We show sample test set descriptions in Table 3. The first row shows that the model describes verbatim a related term (GO:0001654, eye development) for the proteins selected, whereas the true term is appendage development (GO:0048736). Their common ancestor term is anatomical structure development (GO:0048856). This description is more specific than the actual term from which the proteins are sampled, but it is not accurate. The next generated description is more general than the actual description of the sampled set (modulates vs. activates), but is correct; it is the direct parent of the true term. The third generated description is related but ultimately different than the actual description of the protein set. The fourth generated description is more specific than both the true common GO description of the set (protein import, GO:0017038) and the generated description’s closest known GO term, protein exit from endoplasmic reticulum (GO:0032527). It is describing protein import into the nucleus from the endoplasmic reticulum, which is not currently a GO term, but if it was, it would be a descendant of both of these terms.
7 Discussion
In this work, we have proposed a novel method to generate protein function descriptions in order to discover new protein functions. We have demonstrated that our model can accurately rank unseen function descriptions for proteins not seen in the training set, and show promising results in generated function descriptions. Given that this model is trained using raw text descriptions of protein function, it is possible to extend this work to use descriptions from other databases besides the Gene Ontology, such as Pfam [Bateman et al., 2004], KEGG[Kanehisa et al., 2002], or Enzyme Commission classes. This increase in data could allow for higher quality descriptions, or the ability to query the model to output descriptions of a particular aspect of function. Below, we explore how we might further evaluate the method’s generated descriptions using human expertise and curation.

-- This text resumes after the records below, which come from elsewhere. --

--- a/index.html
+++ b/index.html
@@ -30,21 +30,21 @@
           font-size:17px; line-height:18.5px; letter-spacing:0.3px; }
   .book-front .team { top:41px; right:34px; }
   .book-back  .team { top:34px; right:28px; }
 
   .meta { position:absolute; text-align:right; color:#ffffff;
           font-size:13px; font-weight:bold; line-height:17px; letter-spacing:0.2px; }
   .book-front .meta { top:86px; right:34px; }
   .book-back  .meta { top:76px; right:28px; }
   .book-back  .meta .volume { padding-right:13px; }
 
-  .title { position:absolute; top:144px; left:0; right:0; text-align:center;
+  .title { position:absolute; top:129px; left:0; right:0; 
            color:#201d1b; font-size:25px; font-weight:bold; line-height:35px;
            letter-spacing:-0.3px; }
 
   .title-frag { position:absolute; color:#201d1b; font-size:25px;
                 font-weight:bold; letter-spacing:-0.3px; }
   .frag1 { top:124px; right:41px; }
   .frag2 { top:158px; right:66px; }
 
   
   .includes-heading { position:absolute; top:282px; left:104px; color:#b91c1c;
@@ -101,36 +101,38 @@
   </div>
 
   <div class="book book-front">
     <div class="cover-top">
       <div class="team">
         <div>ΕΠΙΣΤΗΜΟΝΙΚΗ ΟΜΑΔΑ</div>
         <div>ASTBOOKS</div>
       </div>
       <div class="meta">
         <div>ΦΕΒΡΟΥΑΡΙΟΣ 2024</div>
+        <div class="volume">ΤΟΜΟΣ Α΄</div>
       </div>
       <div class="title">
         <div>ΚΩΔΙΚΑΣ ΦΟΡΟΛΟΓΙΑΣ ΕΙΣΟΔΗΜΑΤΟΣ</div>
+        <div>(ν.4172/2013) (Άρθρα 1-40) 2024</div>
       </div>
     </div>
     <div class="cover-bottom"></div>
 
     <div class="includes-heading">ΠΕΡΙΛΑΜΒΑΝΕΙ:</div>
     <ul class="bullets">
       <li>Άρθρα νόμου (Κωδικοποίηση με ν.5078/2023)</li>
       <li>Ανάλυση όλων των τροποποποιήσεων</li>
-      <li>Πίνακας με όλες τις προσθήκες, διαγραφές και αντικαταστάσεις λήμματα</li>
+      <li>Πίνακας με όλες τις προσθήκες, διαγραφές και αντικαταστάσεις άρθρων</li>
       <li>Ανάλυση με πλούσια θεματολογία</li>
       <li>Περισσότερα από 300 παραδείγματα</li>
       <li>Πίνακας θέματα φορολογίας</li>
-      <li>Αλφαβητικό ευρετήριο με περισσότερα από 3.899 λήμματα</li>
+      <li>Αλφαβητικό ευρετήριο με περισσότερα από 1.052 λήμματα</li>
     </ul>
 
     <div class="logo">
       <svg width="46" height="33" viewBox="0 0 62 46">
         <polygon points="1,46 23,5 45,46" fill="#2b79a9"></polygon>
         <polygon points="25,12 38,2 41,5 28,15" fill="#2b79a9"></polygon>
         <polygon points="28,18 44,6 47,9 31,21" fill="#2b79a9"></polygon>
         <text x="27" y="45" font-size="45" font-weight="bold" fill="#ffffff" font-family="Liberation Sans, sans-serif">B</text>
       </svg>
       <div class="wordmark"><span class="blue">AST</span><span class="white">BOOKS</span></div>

7.1 Future human-assisted evaluation of function discovery
As our scoring metrics for evaluation are automated, they can be used for optimizing the architecture and other hyperparameters of the model (either manually or with some search method). However, in the case of actual use on proteins that are not very well studied, it can be difficult to know whether a given description is accurate. Human-assisted evaluation will be needed for the descriptions generated for a given set of novel proteins. This feedback could be used to fine-tune the model to produce more accurate, fluid or generally desirable descriptions of proteins, as has been done for document summarization models [Ziegler et al., 2019, Stiennon et al., 2020].
One possible way of obtaining human feedback would be to ask an expert with knowledge of the Gene Ontology and familiarity with some families of proteins to choose between two descriptions for a given sequence set that is generated from a trained model. Doing this over a large enough dataset would allow us to train a reward estimation model that can then be used to fine-tune the original trained model using reinforcement learning. However, this would be expensive, as the task needs to be done by an expert. Richer information, such as ranking the similarities to an existing GO term, or suggesting changes to particular portions of the description, could be used to increase performance even with a small number of examples with human feedback.